Eastman School of Music
Eastman School of Music (visited 10/19/15)
Eastman is technically part of the University of Rochester, but is located downtown, about a mile and half from the River campus. It also has its own admission requirements (and provides its own financial aid, as well). However, students can take classes at the River Campus (they can even complete a minor there) and Eastman students can take advantage of any of the social and athletic opportunities, as well.
Eastman is mostly housed in an old, large building with a newer modern building across the hall (among other things, this houses offices, the bookstore, and the Sibley Music Library – the 2nd largest music library in the world after Oxford). The dorm tower and quad located across the street. Students are guaranteed a single room after freshman year.
The main building is a 3-story building (4 if you include the basement) with classrooms, concert halls, and practice rooms. Kilbourne Hall is one of the oldest, built in 1924, and has been maintained to look the way it was when it was built. It holds chamber groups and senior recitals as well as other small concerts. The Kodak Theater (previously the Eastman Theater before the renovations) is their major theater; it used to be a silent movie theater. The renovations brought the back wall in away and created a space for a lobby and a café as well as box seating within the theater. Hatch Hall is acoustically adjustable and acoustically isolated. The curtains in the walls can be adjusted based on whatever is happening in the theater: “a solo oboist is very different from a drum ensemble. Same with the isolation. When you have the number of concerts that we have on campus every year, that’s crucial. You can have a drum ensemble here and a Verdi opera happening next door and you’d never know.” (There are also a couple other recital spaces including an Organ Recital Hall).
Theaters are wired with high-tech recording devices as well as skyping and other technology. All performances are recorded and kept in the Sibley Library. The technology also allows them to connect to master classes and other musicians around with world without ever getting on a plane.
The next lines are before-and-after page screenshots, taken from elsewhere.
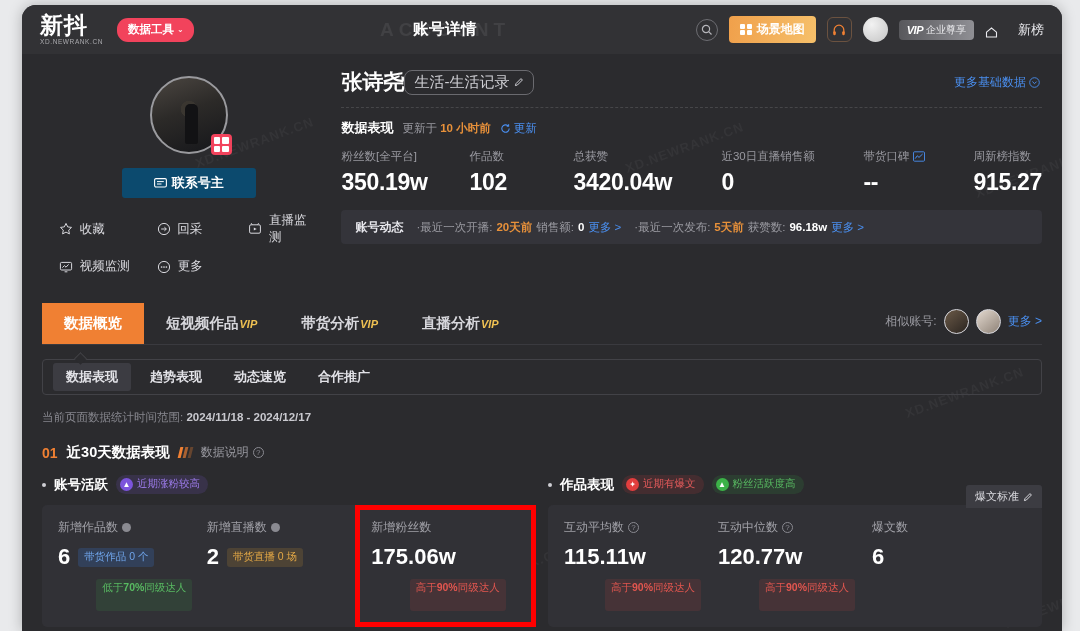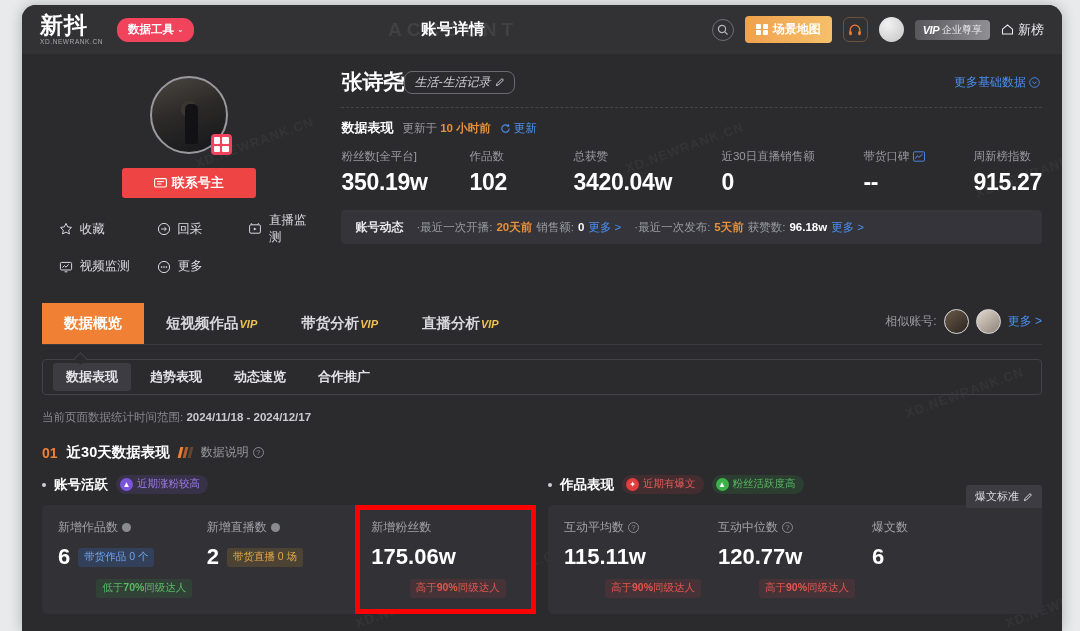"新榜" .newrank { align-items: center -> flex-end; gap: 4px -> 20px }
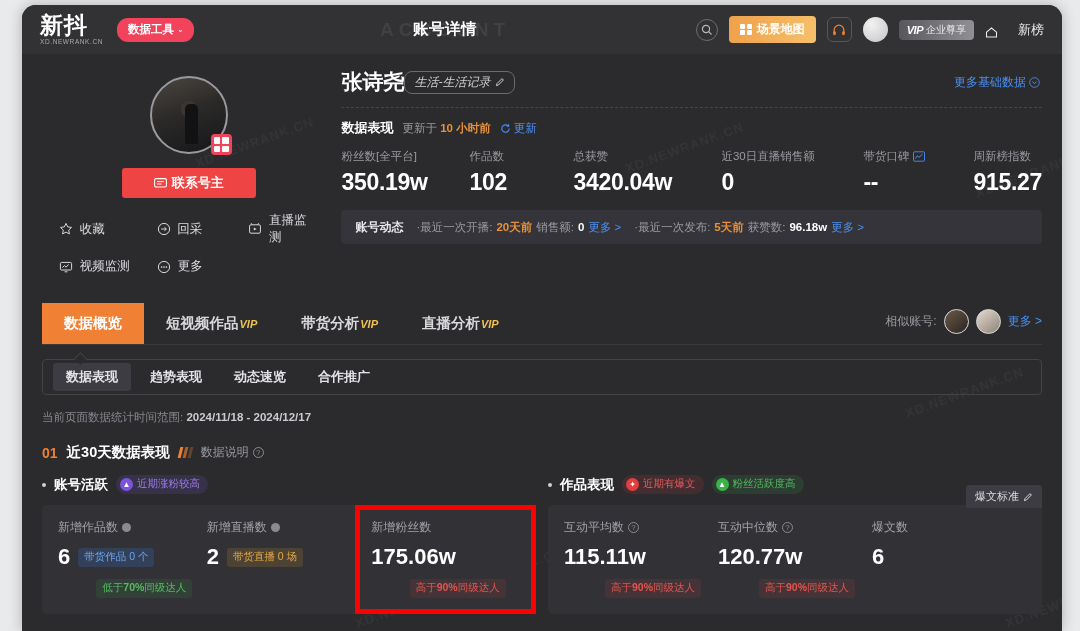"生活-生活记录" .cat-tag { font-size: 12px -> 15px; font-style: italic -> none }
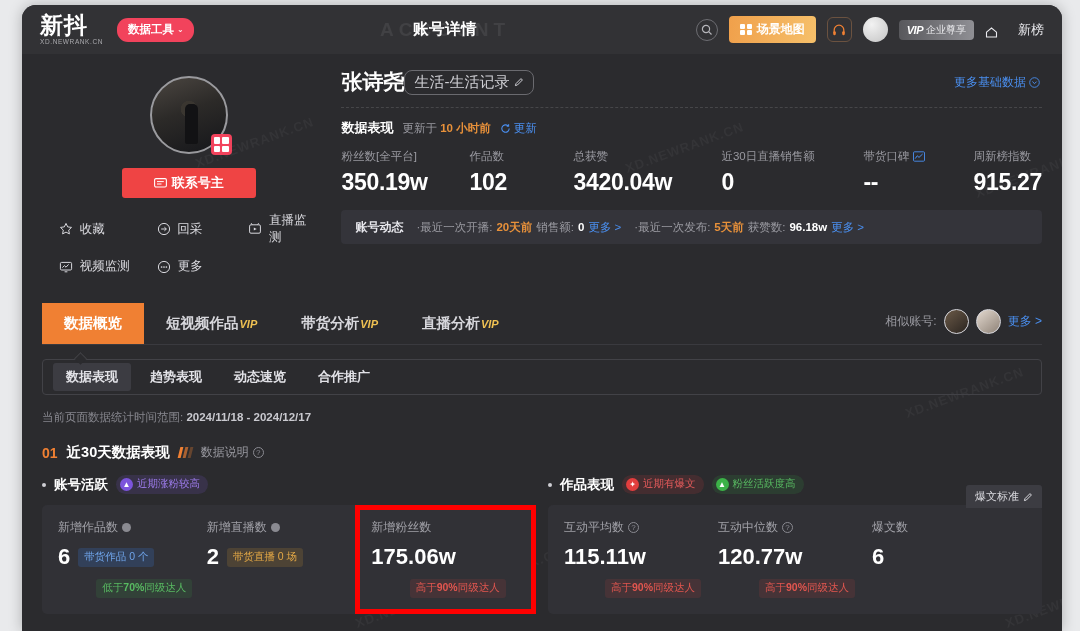"联系号主" .contact-btn { background: #ef4444 -> #0c4a6e }
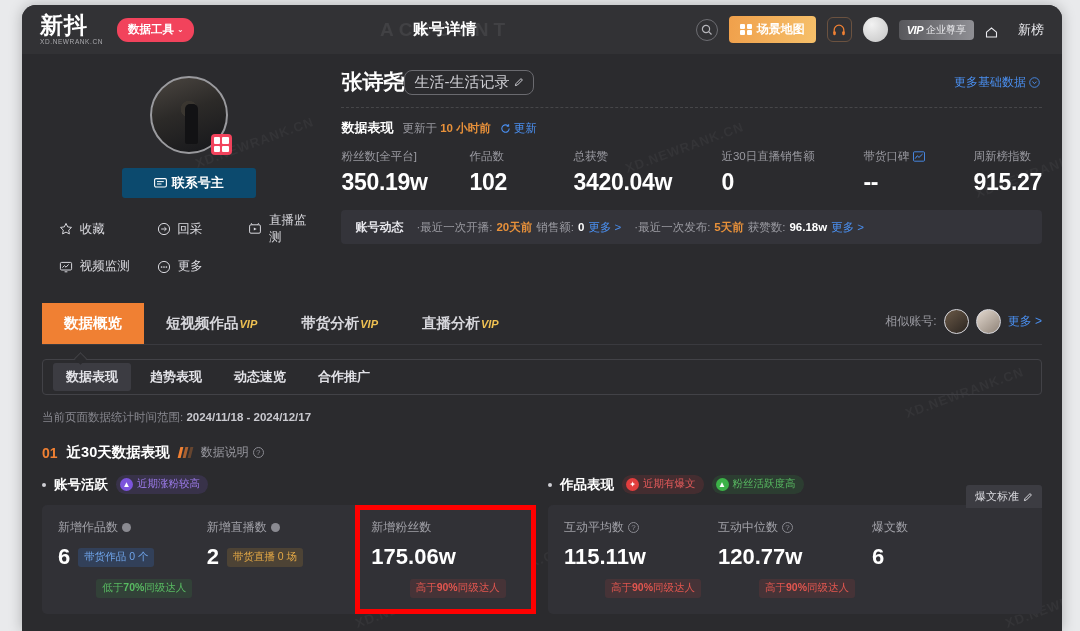"低于70%同级达人" .tagline { padding: 2px 6px 3px 6px -> 2px 6px 16px 6px }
The annex is a practice building that is open from 7am to 11pm. There is no practicing allowed in the dorms. Low brass, piano, bass and harp players have their own locked practice rooms due to the size of the instruments. For others, it’s first-come, first-served. There are rush times for rooms “but you learn quickly when this is and work around it.”
Students will practice 3-8 hours a day. Kids were walking around with Eastman sweatshirts that said: Eat. Sleep. Music. They aren’t lying. “I wish I knew that before I came; I think it’s one of the things that surprised me the most. What took me a month to prepare in high school takes me a week here,” said the tour guide.
In terms of admissions, “the best thing I did was take private lessons with one of the professors here.” On the application, they can put down their first and second choice for their faculty member. “Do your research: if you aren’t happy with your faculty member, that can make or break your time here.” Selectivity depends on the instrument and how much space each faculty member has. “One faculty might be graduating 6 seniors, another none, even for the same instrument.” The most popular instruments must send in pre-audition screening CDs; if the faculty like it, they will be invited to the on-site audition. This audition matters; they have to pass that before the admissions office looks at transcripts and other things. “Good grades won’t get you in but bad grades can keep you out.”
Performance is the biggest major on campus, but Composition, Conducting, and Music Education are also popular. All classes that the students need are offered at Eastman, but they can choose to take the education classes on the River Campus if they’d like. Education majors must gain proficiency through 4th grade level for all orchestra instruments. However, not all Eastman students continue on into music: lots of people actually go onto law or medical school. “We do pretty well getting in; I think they recognize the level of commitment needed to play at this level, and they know we’re dedicated and will get the work done.”
The tour guide wanted people to know that “this isn’t a sterile, boring, cold conservatory. It’s a welcoming place. There’s a robust social life and a lot of stuff going on right on the block.” Students also go skiing in Bristol, apple picking, hiking. They also take advantage of things on River Campus such as clubs, sports, and Greek Life. “There’s a tremendous amount of respect because we know what it takes to get in here.” The competition is with themselves, not with others. “We want to make ourselves and our professors proud. We help each other out and will give each other honest, helpful feedback.”